• WHAT YOU SHOULD DO
The entries that follow include a run beginning at the line with "Steve Simon, Secretary" and ending at the line with "text: Name ->"; restate that run word for word and leave the rest out.

• DATASET CONTENT
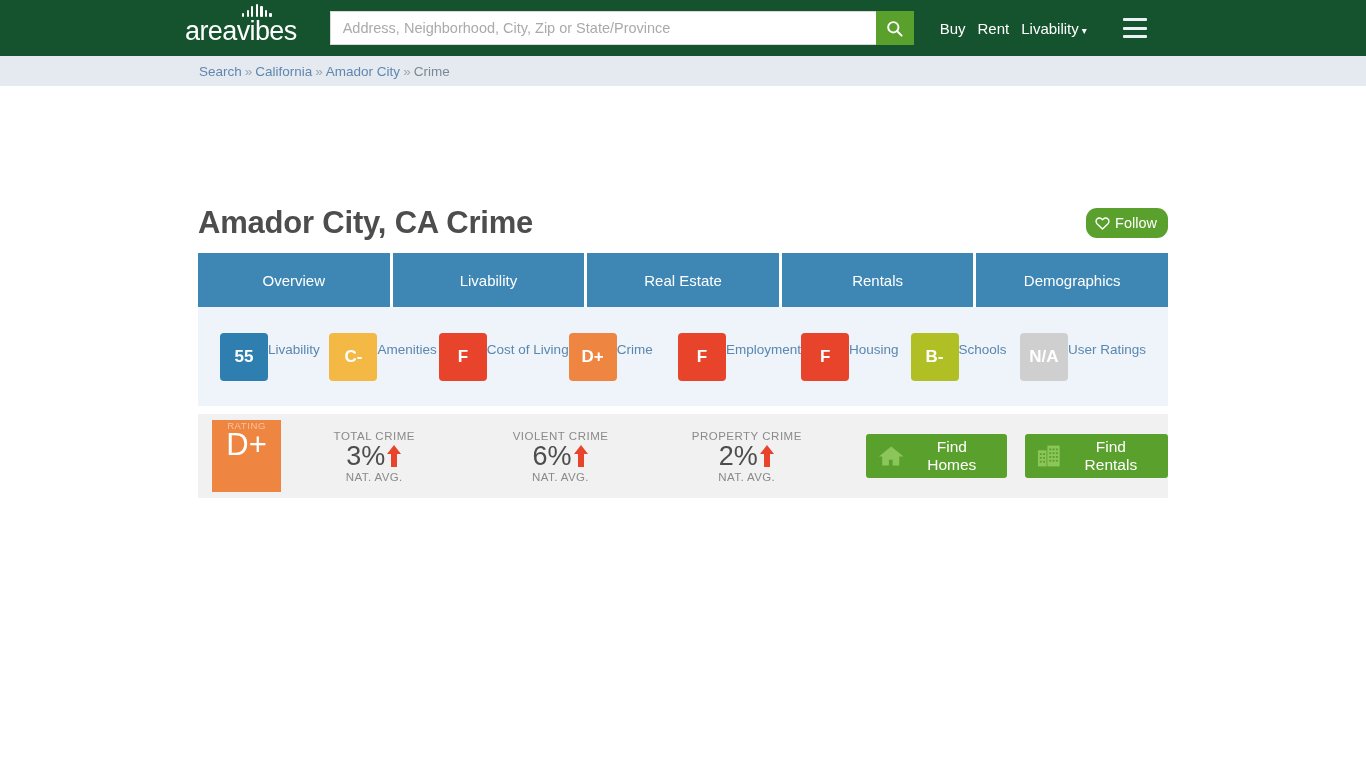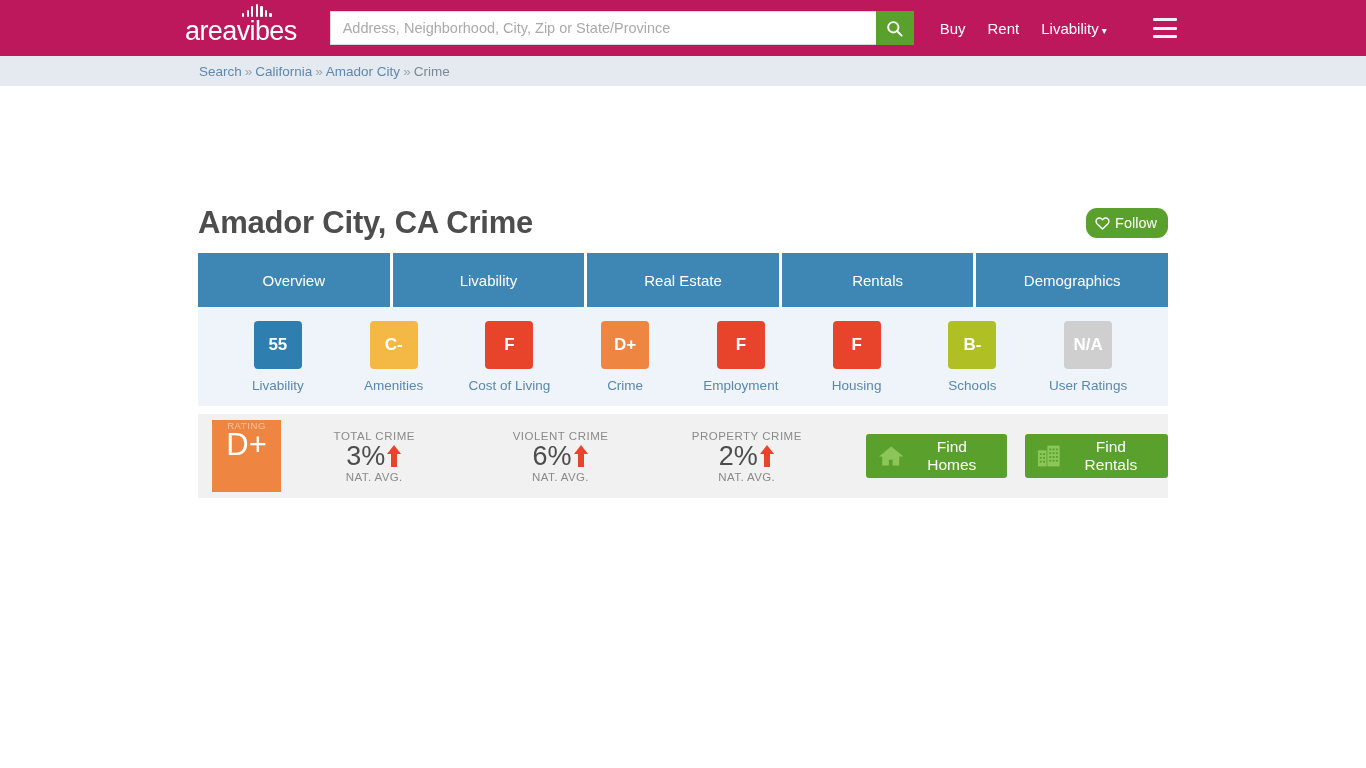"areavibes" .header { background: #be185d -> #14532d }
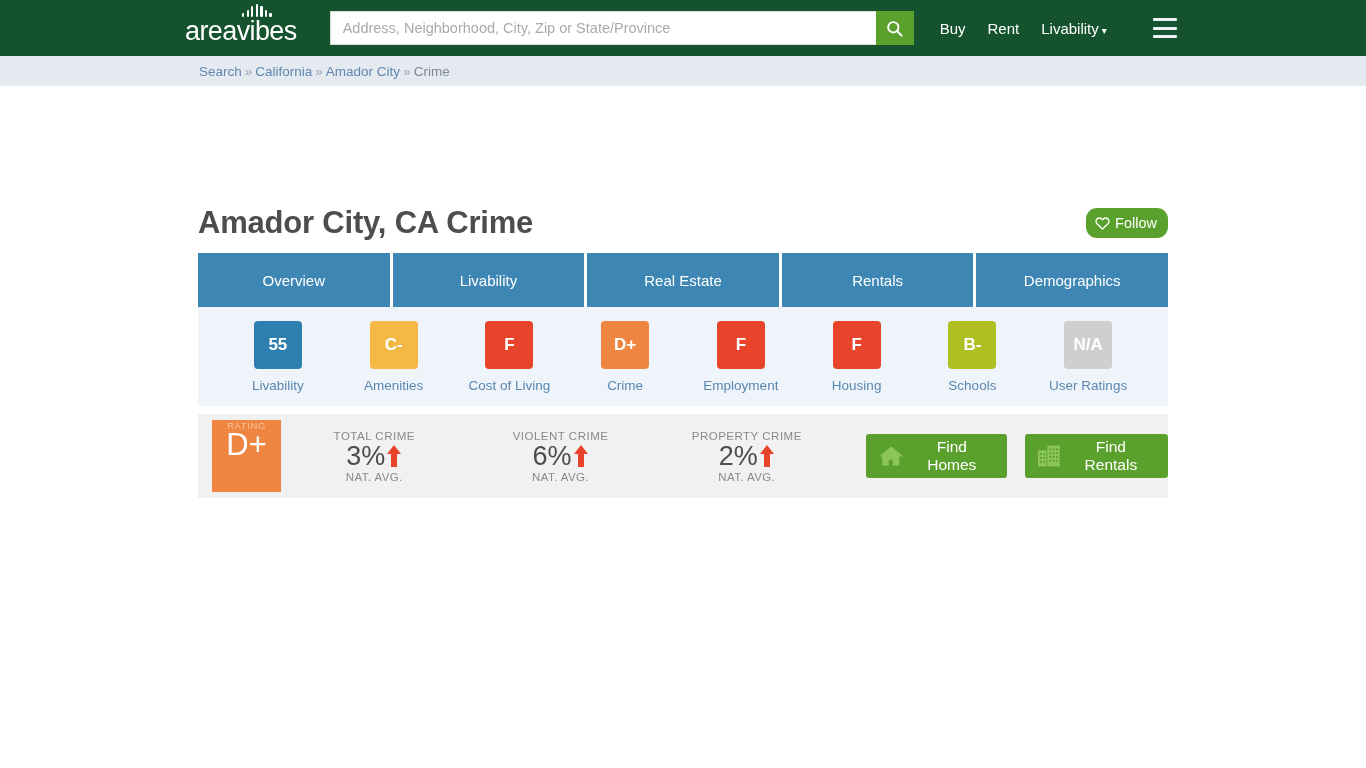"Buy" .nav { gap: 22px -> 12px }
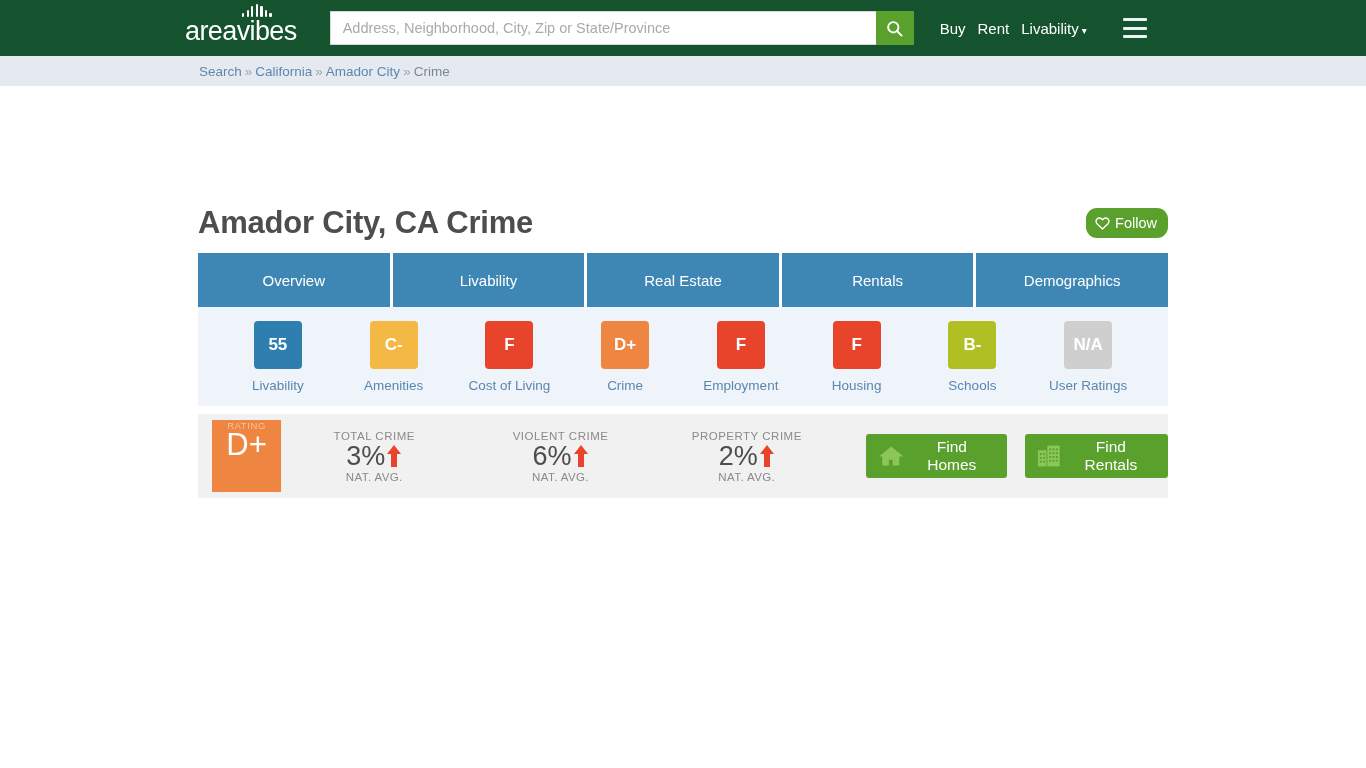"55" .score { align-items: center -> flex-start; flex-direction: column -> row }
---
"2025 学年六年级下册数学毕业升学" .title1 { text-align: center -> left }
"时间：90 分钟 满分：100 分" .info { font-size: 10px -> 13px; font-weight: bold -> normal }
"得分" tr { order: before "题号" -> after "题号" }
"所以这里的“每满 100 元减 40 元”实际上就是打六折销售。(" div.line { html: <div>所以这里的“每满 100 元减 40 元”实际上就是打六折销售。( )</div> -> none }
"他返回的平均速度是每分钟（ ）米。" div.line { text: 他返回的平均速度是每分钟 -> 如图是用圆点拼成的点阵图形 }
...
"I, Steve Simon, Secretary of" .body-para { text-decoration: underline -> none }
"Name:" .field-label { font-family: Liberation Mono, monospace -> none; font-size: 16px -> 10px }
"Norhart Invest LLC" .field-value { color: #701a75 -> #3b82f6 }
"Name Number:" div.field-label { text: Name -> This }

• ANSWER BOX
"I, Steve Simon, Secretary of" .body-para { text-decoration: underline -> none }
"Name:" .field-label { font-family: Liberation Mono, monospace -> none; font-size: 16px -> 10px }
"Norhart Invest LLC" .field-value { color: #701a75 -> #3b82f6 }
"Name Number:" div.field-label { text: Name -> This }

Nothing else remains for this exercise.